Baca juga: Polisi Belum Bisa Ungkap Penyebab Kebakaran Pasar Laino
Selain itu Ketua MPM UHO, Baharudin Yusuf Al-Malany mendesak Gubernur Sultra untuk memberikan transparansi informasi kepada masyarakat bahwa, 500 TKA ini adalah benar-benar tenaga kerja ahli, dan keahlian apa saja yang dimiliki oleh 500 TKA ini, misal dengan cara memperlihatkan sertifikasi ahli. Karena setiap orang yang disebut sebagai ahli pasti memiliki sertifikasi ahli. Agar masyarakat Sulawesi Tenggara bisa menerima keputusan Pemerintah Daerah.
Kenapa ini perlu? Agar mampu meredam konflik yang terjadi.

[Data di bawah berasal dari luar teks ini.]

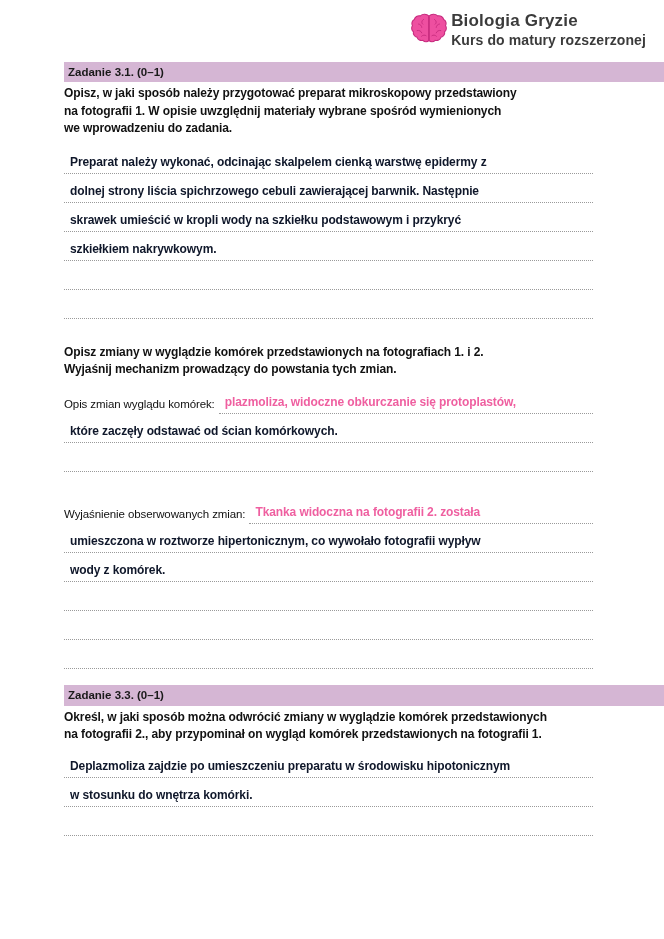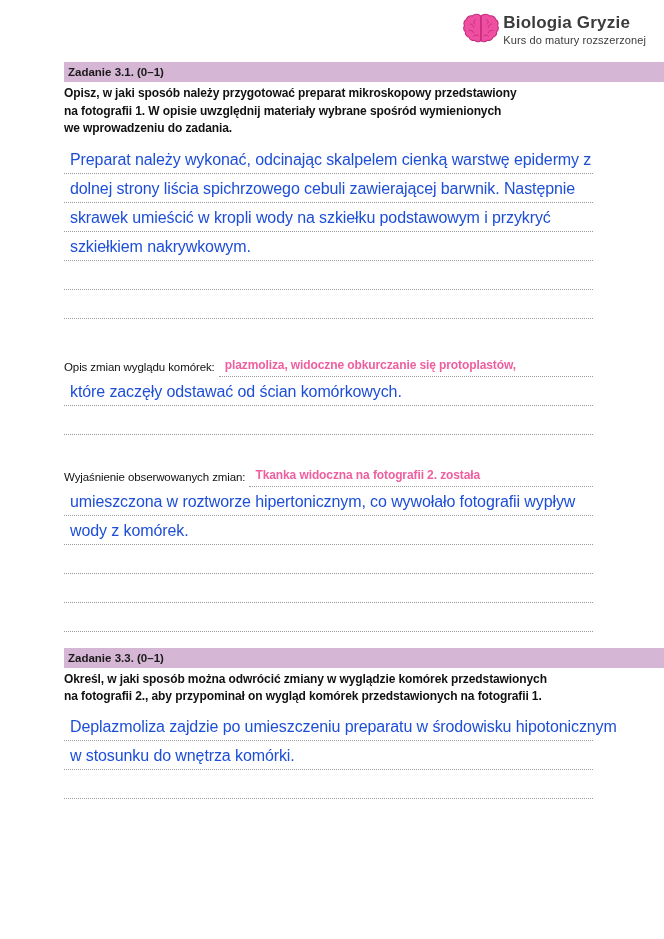--- a/index.html
+++ b/index.html
@@ -43,8 +43,8 @@
     letter-spacing: 0.2px;
   }
   .brand-sub {
-    font-size: 11px;
-    font-weight: normal;
+    font-size: 14px;
+    font-weight: bold;
     color: #3b3b3b;
     margin-top: 3px;
     letter-spacing: 0.1px;

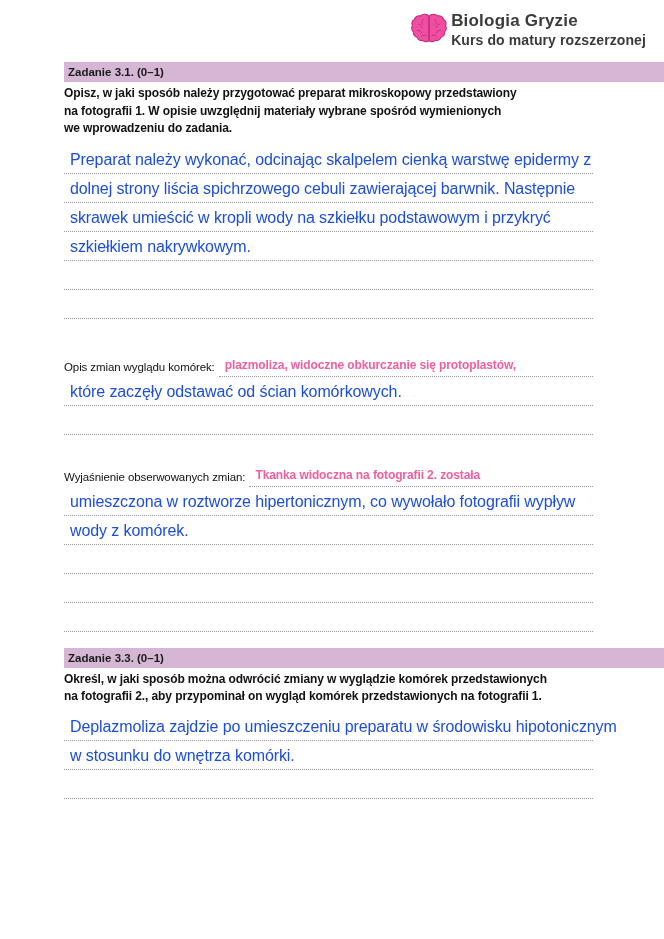--- a/index.html
+++ b/index.html
@@ -95,9 +95,9 @@
     position: absolute;
     left: 6px;
     bottom: 4px;
-    font-size: 16px;
-    font-weight: normal;
-    color: #1d4ed8;
+    font-size: 12px;
+    font-weight: bold;
+    color: #0f172a;
     white-space: nowrap;
     letter-spacing: -0.1px;
   }

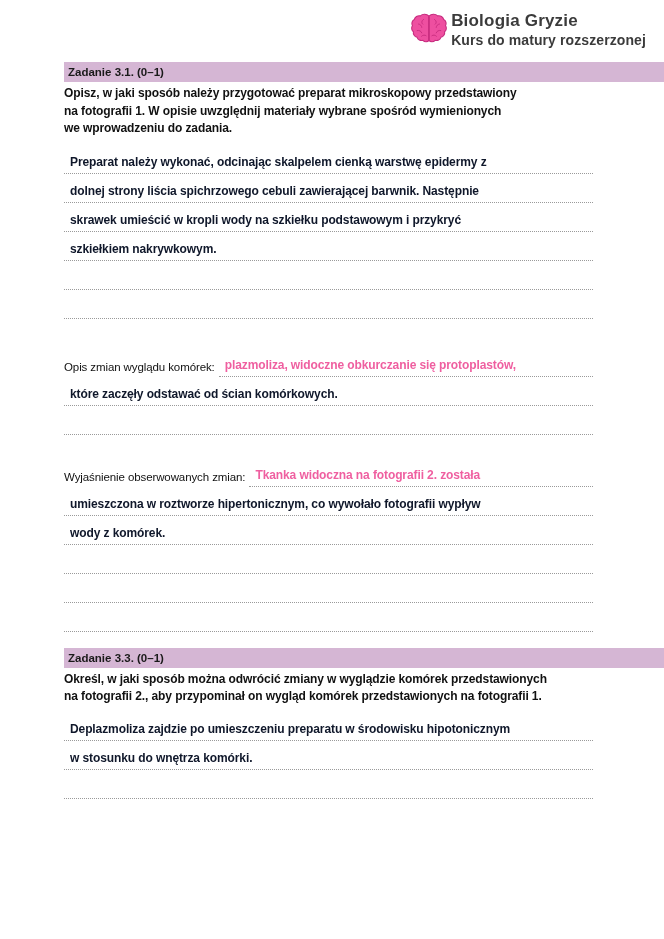--- a/index.html
+++ b/index.html
@@ -201,6 +201,10 @@
     <div class="gap-md"></div>
 
     <div>
+      <div class="question">
+        <span class="q-line">Opisz zmiany w wyglądzie komórek przedstawionych na fotografiach 1. i 2.</span>
+        <span class="q-line">Wyjaśnij mechanizm prowadzący do powstania tych zmian.</span>
+      </div>
 
       <div class="lines">
         <div class="labeled-line">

“Sebab yang terjadi hari ini malah betul-betul mengusik kebatinan masyarakat, keadilan terletak di mana? Daerah kita dan kekayaan alam kita, malah di nikmati oleh ivestor asing dan kita hanya mendapat kerusakan alamnya,” ungkapnya.
Tidak bisa dinafikkan bahwa, kita memerlukan tenaga ahli di bidang teknologi, namun di satu sisi mengundang berjibun pertanyaan, apakah 500 TKA ini adalah benar-benar tenaga ahli di bidang teknologi atau tidak? Jika tidak, perkerjaan-pekerjaan ini bisa dikatrol oleh pekerja lokal.
Dia juga meminta Pemerintah Daerah juga untuk memastikan bahwa, visa yang digunakan oleh 500 TKA ini adalah visa kerja bukan visa wisata, karena hal ini sudah beberapa kali terulang.
"Transparansi informasi kepada publik juga diatur oleh UU nomor 14 Tahun 2008 tentang Keterbukaan Informasi Publik, karena melihat isu ini terus digelindingkan dan membuat kegaduhan di masyarakat Sulawesi Tenggara, bahkan ada beberapa elemen masyarakat yang siap melakukan aksi unjuk rasa penolakan 500 TKA tersebut, serta yang paling membekas ada pernyataan ketua DPRD Provinsi Sulawesi Tenggara yang siap memimpin aksi demonstrasi, kami menunggu hal itu," pungkasnya.